According to the report, only one common bacterium meets this description, but it’s a nasty one: Salmonella. Infection by inhaling Salmonella bacteria can cause severe fevers and fatigue symptoms that can remit and relapse on an ongoing basis. Diagnosis can be quite difficult, and treatment prolonged.
Salmonella infections were first linked to marijuana in 1982, when the New York Times published an article stating, “Not only did marijuana smokers get the infection, but also children and other people who lived with them. When they tested the marijuana, the researchers found it had been contaminated by manure, possibly used to adulterate the marijuana.”
Other cannabis pathogens of concern include:
Aspergillus – Aspergillus is a type of mold that exists in indoor and outdoor environments. Exposure to Aspergillus can cause severe lung infections, infections of other organs, and/or serious allergic reactions. Aspergillus can grow on many types of plants, including cannabis. According to a 2011 study published in the Mediterranean Journal of Hematology and Infectious Diseases, “A small number of cases of various forms of aspergillosis” – an infection caused by Aspergillus – “have been associated with marijuana smoking.”

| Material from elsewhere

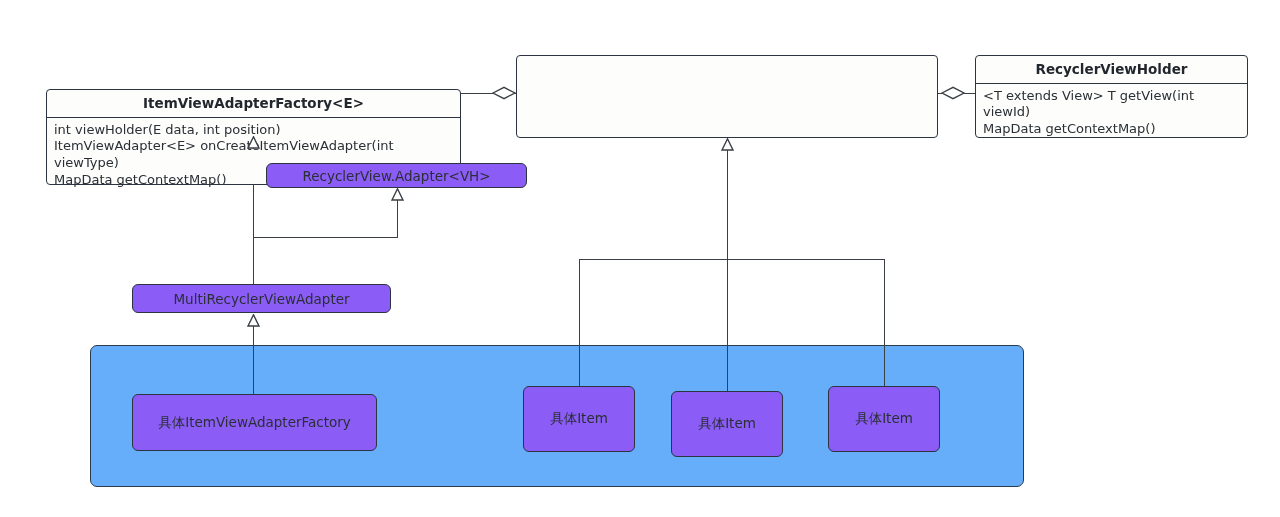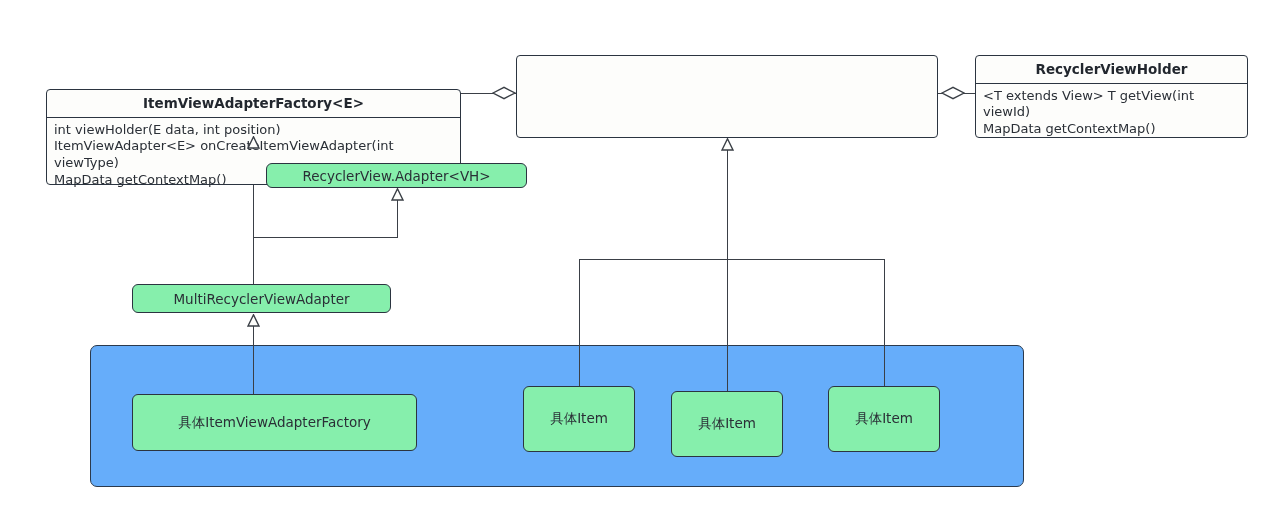"RecyclerView.Adapter<VH>" .plain-box { background: #86efac -> #8b5cf6 }
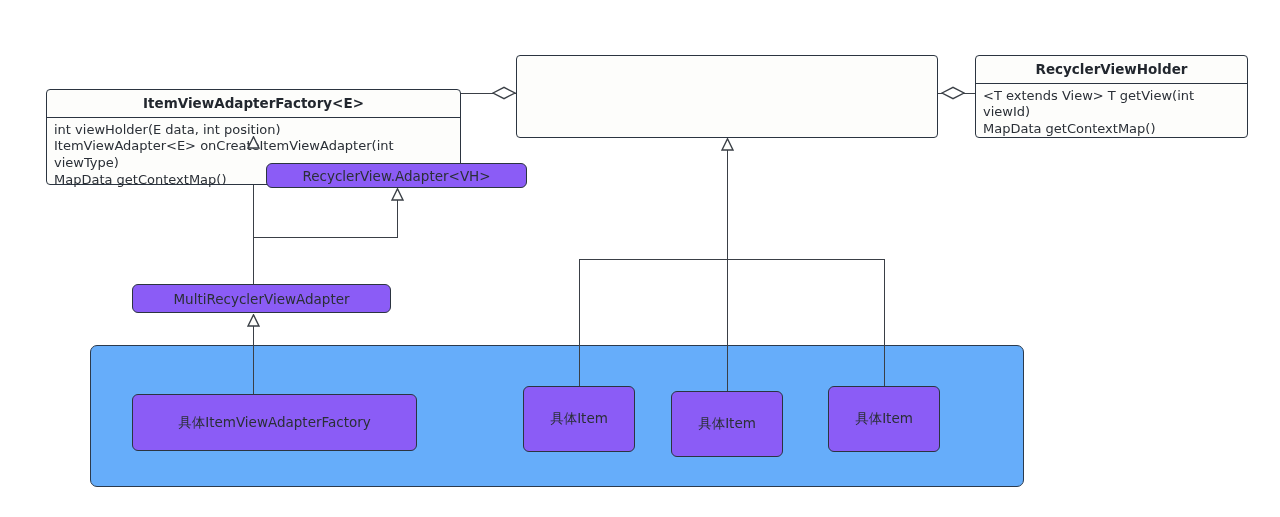"具体ItemViewAdapterFactory" div.plain-box { width: 285px -> 245px }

E. Coli – Escherichia coli, better known as E. Coli, is a group of bacteria, some of which can be quite aggressive. They live in poop, and contaminate things that contact that poop – for example, workers’ hands or manure used as fertilizer. Though typically associated with food and water contamination, cannabis plants can also be contaminated with E. Coli, as researchers at the University of New Haven confirmed in 2013. E. coli can cause many types of infection, and is most often associated with diarrheal illness. Additionally, E. coli lung infections can be quite dangerous.
Spider Mites – Spider mites aren’t actually insects, but members of the Arachnida family, like spiders and scorpions. Less than a millimeter across, these tiny pests cluster on the undersides of leaves, creating an appearance of white or yellow specks on the infested plant. These mites leave feces and shed skins all over the infested plant that can lead to allergic reactions in Cannabis users.
Contaminant #4: Pesticides on Marijuan
Pesticides make commercial agriculture possible, but, like most technologies, they’re a double-edged sword. In October, the state of Oregon recalled two batches of marijuana (“Dr. Jack,” batch number G6J0051-02, and “Marionberry,” batch number G6J0051-01) after testing revealed “high residuals of a pesticide known as spinosad.”